When this happens with MySQL, they have the good sense to call it a
bug [1], and even fix it. I find the comparison with conventional
insertion entirely unconvincing.
> I'm sure that's useful enough in many applications, but I'd like to have a
> more robust implementation. The shorter we can keep the list of caveats, the
> better.
INSERT and UPDATE are supposed to be fairly well balanced here.
Conflicts are the norm.
>> The value in the index needs to be protected by a block level lock, so
>> we can check it quickly, but the eventual heap work is serialized by
>> transactional semantics.
>>
>> I think a little perspective is due here and we should stick to the
>> main use case, not cater for bizarre edge cases.
>
>
> I'm trying to bisect your thoughts on exactly what use cases you think we
> must support, and which ones you consider bizarre edge cases, and what
> exactly is acceptable behavior in those edge cases.
"Lots of concurrency" is not an edge-case.

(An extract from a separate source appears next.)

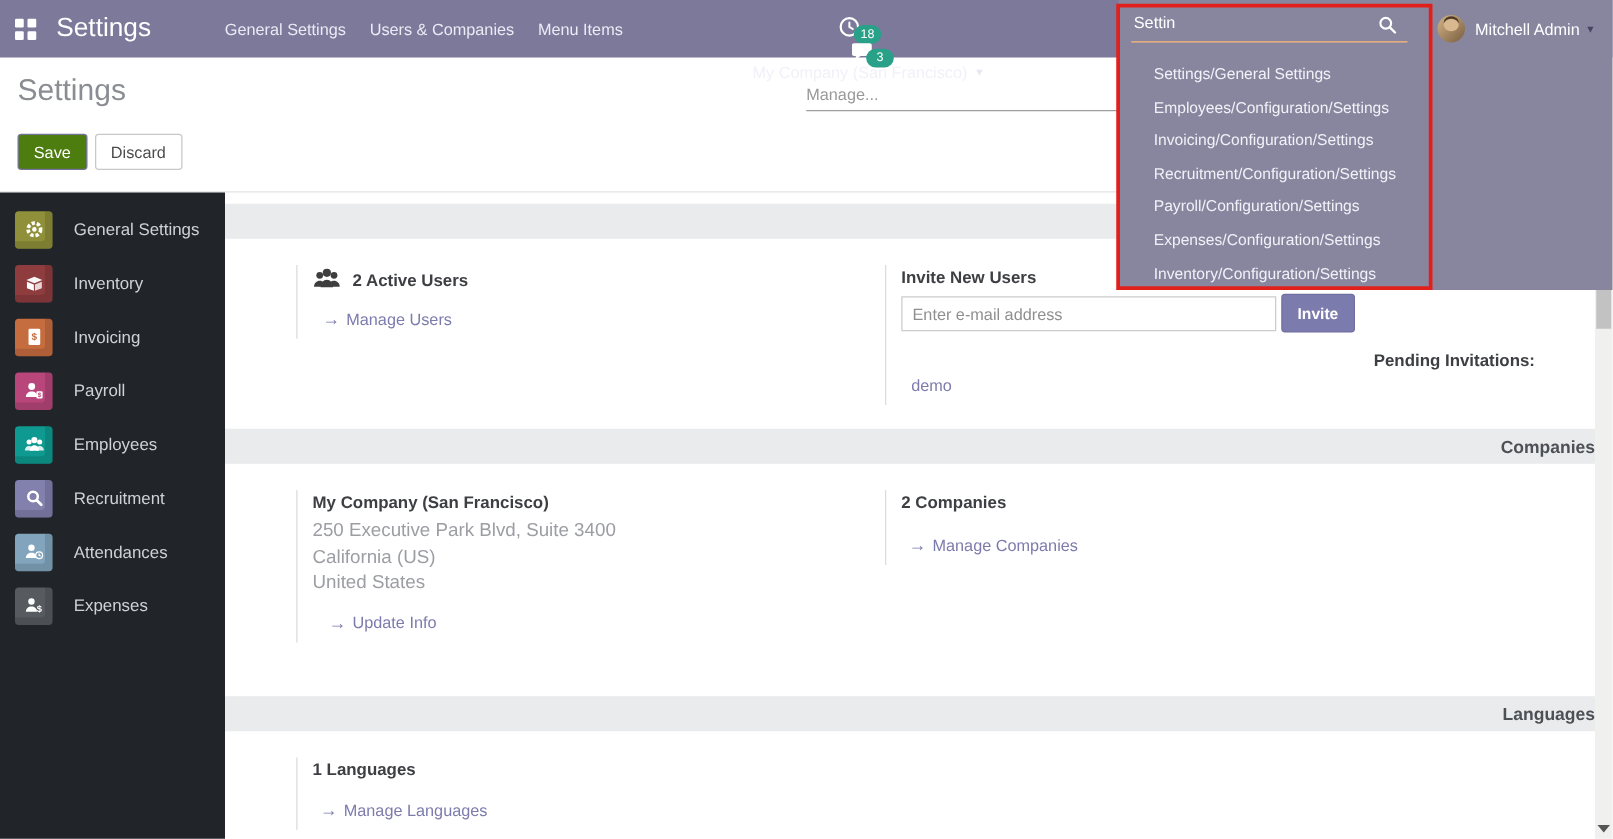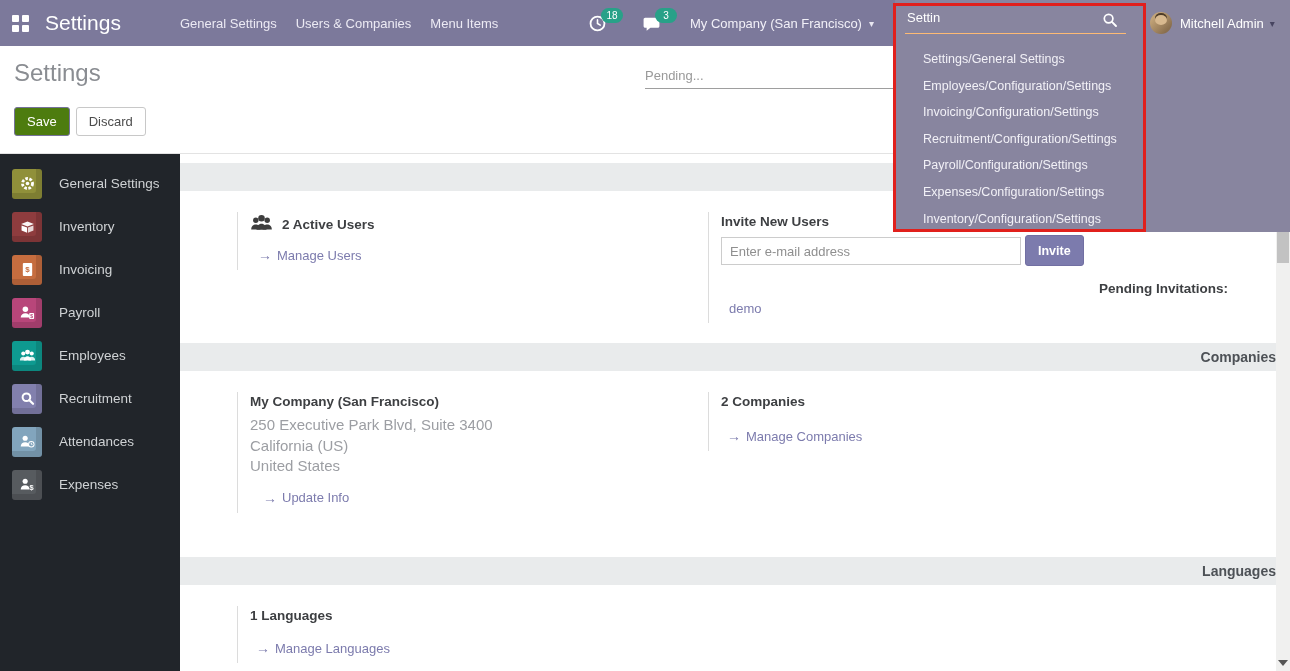"18" .systray { flex-direction: none -> column; top: 0 -> 12px }
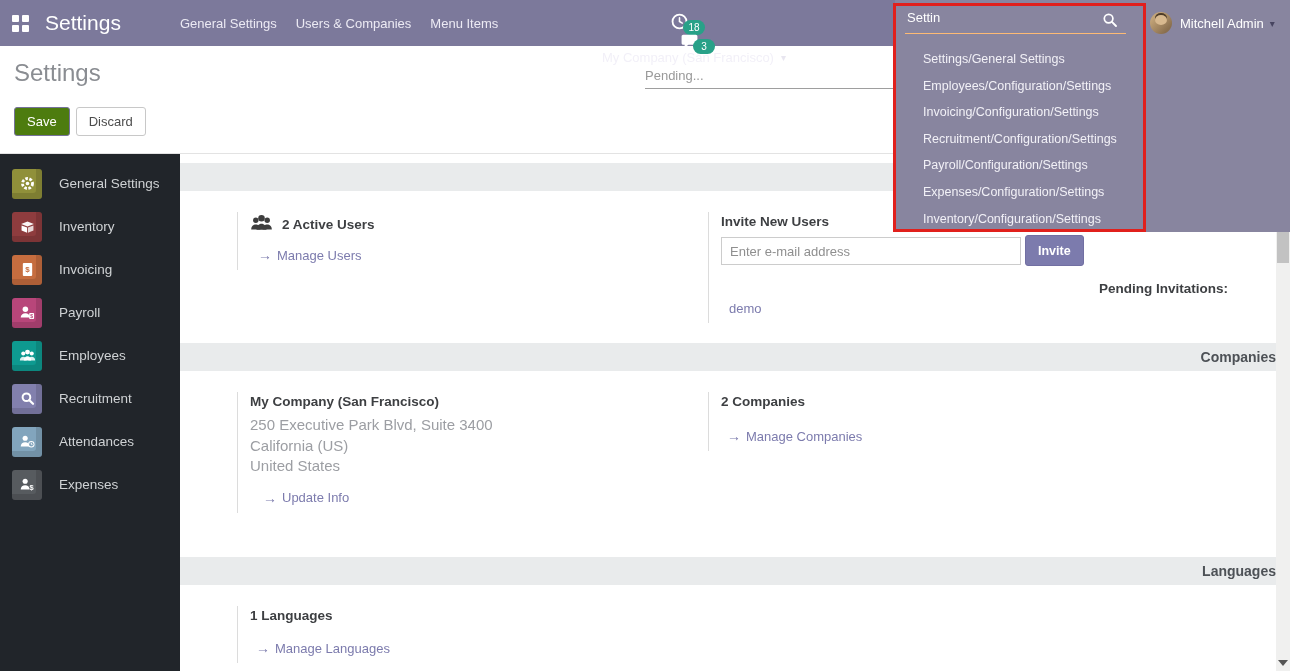"Pending..." span { text: Pending -> Manage }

>> Any form of tuple locking that uses the general lock manager will not
>> be usable. I can't see it is worth the overhead of doing that to
>> protect against deadlocks that would only be experienced by people
>> doing foolish things.
>
> Maybe, maybe not, but let's define the acceptable behavior first, and think
> about the implementation second.
+1. Updating a lot with UPSERT is not foolish. That's all it took to
make earlier prototypes deadlock.
> I'm pretty sure all of the approaches
> discussed so far can be made fast enough, and the bloat issues can be made
> small enough, that it doesn't matter much which one we choose from a
> performance point of view. The differences are in what use cases they can
> support, and the maintainability of the code.
+1
What do we get for giving up on not having unprincipled deadlocks
here? What's the advantage? Assuming that this is a bizarre edge-case
(note: it isn't), what do we get in return for giving up on fixing it?
[1] MySQL bug #52020
--
Peter Geoghegan